Community Connect is a program that allow a healthcare system to extend its enterprise instance of Epic to smaller partner organizations in the community. This connectivity results in the partner practice or hospital having access to an integrated and robust her, which they may not otherwise be able to afford. As the needs for patient engagement, care coordination, and interoperability grow, the need to extend the capabilities of your EHR to community hospitals, clinics, and physician practices can benefit both the community organization, the hosting health system, and the patient.
Unfortunately, when implementing a Connect program, there can be hurdles within and outside of your organization. Here are 5 top hurdles and how to plan for them:
Hurdle 1: Getting Buy-In
Providers and community hospitals may be knocking on your door, asking for your EHR through a Connect partnership, but getting buy-in from executive leadership can be difficult. Step one is understanding what this means to your health system. Starting up a Connect program is a big financial commitment for the hosting organization and can be resource-intensive. System executives need to understand the rationale behind a Connect program and see the impact on broader organizational strategy. While a Connect program gives providers and smaller hospitals the technology they would not have otherwise, it benefits the host organization by building tighter relationships with community physicians and creating a more complete longitudinal patient record. Launching a Connect program brings new costs and challenges, so ensuring the program aligns with the overall strategic direction is key.

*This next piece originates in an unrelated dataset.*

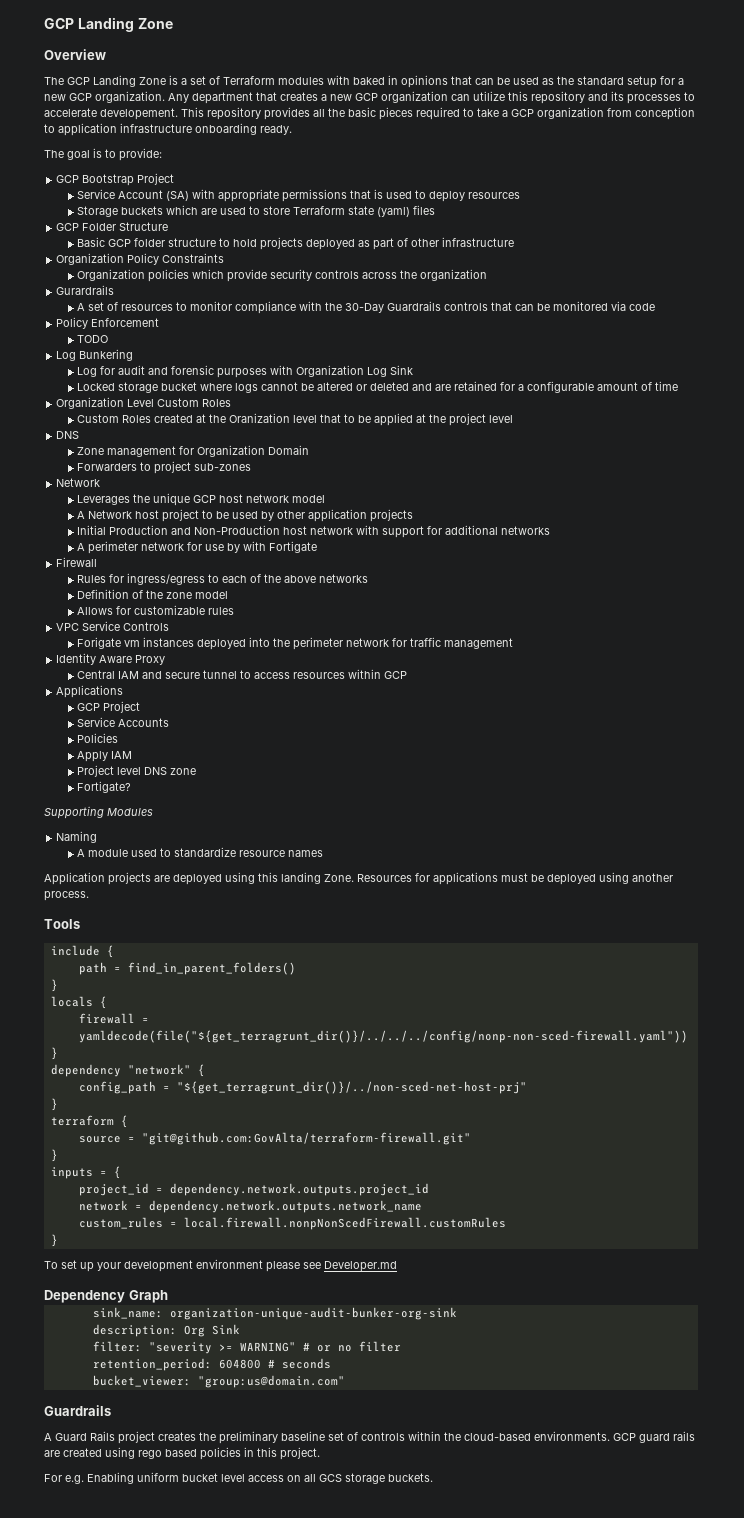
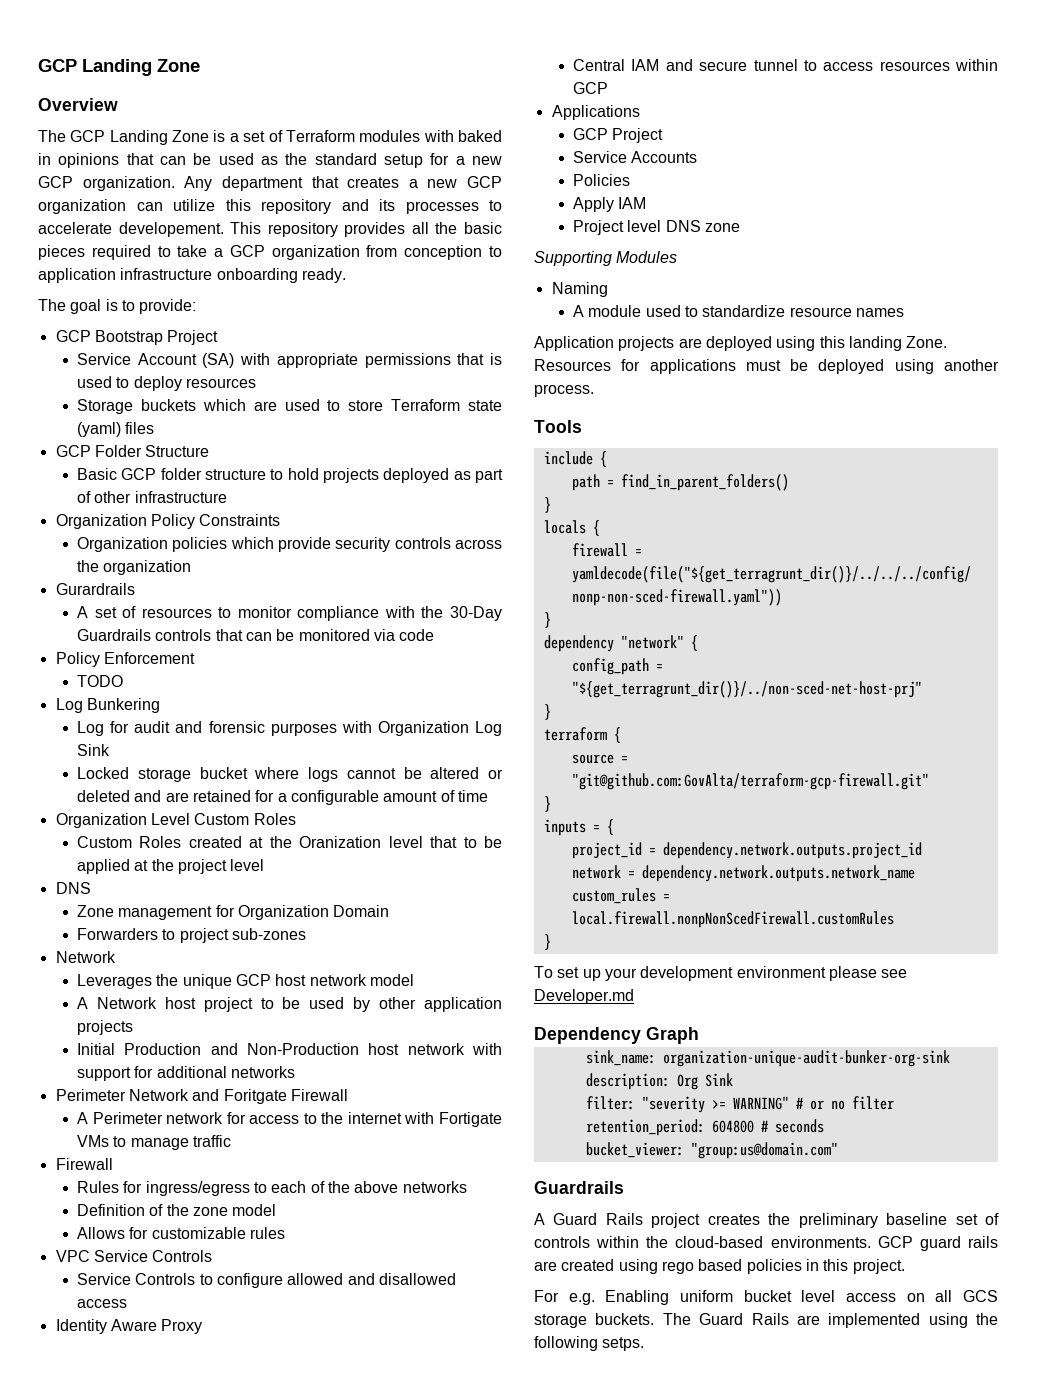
[77,541,318,554] // A perimeter network for use by with Fortigate -> [55,1089,348,1104] [77,1112,503,1127] [77,1135,231,1150] // Perimeter Network and Foritgate Firewall // A Perimeter network for access to the internet with Fortigate VMs to manage traffic
[77,637,514,650] Forigate vm instances deployed into the perimeter network for traffic management -> [77,1273,456,1288] [77,1299,128,1308] Service Controls to configure allowed and disallowed access
[77,781,132,793] // Fortigate? -> (740, 227) none
[141,1132,471,1145] "git@github.com:GovAlta/terraform-firewall.git" -> [571,773,929,790] "git@github.com:GovAlta/terraform-gcp-firewall.git"
(433, 1477) none -> [662,1313,998,1328] [534,1336,645,1351] The Guard Rails are implemented using the following setps.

Hurdle 2: Budgeting and Pricing
Earmarking funding can also be a considerable challenge as the Connect program competes with other IT priorities. It is important to emphasize that this is a strategy for the organization as a whole, not just an IT initiative. Provide thoughtful consideration when presenting the financial request, including how, when, why, and where the Connect program will benefit the health system as a whole. Extending your EHR to non-owned practices and hospitals may increase your ability to manage your population’s health, improve patient experience, and strengthen physician relationships. Tying the IT cost to expected system-wide benefits will help to justify the expenditure, as you will likely be subsidizing some piece of the total EMR cost to the community organization.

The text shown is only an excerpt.